TASK PROMPT:
Transcribe verbatim the span of lines that opens with the line containing "获取从Dart 1切换到Dart 2的帮助请查阅：" and closes with the last line of the data below.

RECORDS FOR THIS EXERCISE:
# # #

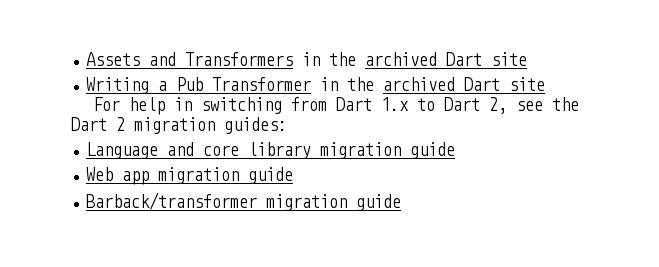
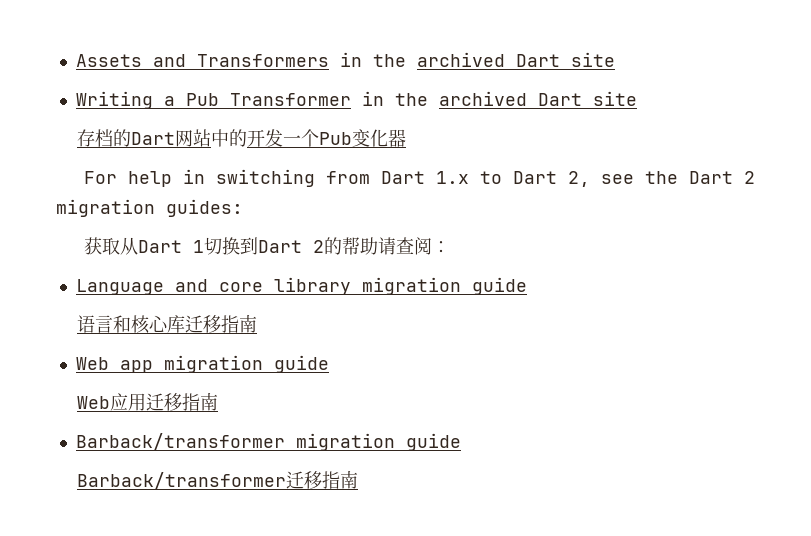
+ 存档的Dart网站中的开发一个Pub变化器
+ 获取从Dart 1切换到Dart 2的帮助请查阅：
+ 语言和核心库迁移指南
+ Web应用迁移指南
+ Barback/transformer迁移指南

# # #

FINISHED EXERCISE:
+ 获取从Dart 1切换到Dart 2的帮助请查阅：
+ 语言和核心库迁移指南
+ Web应用迁移指南
+ Barback/transformer迁移指南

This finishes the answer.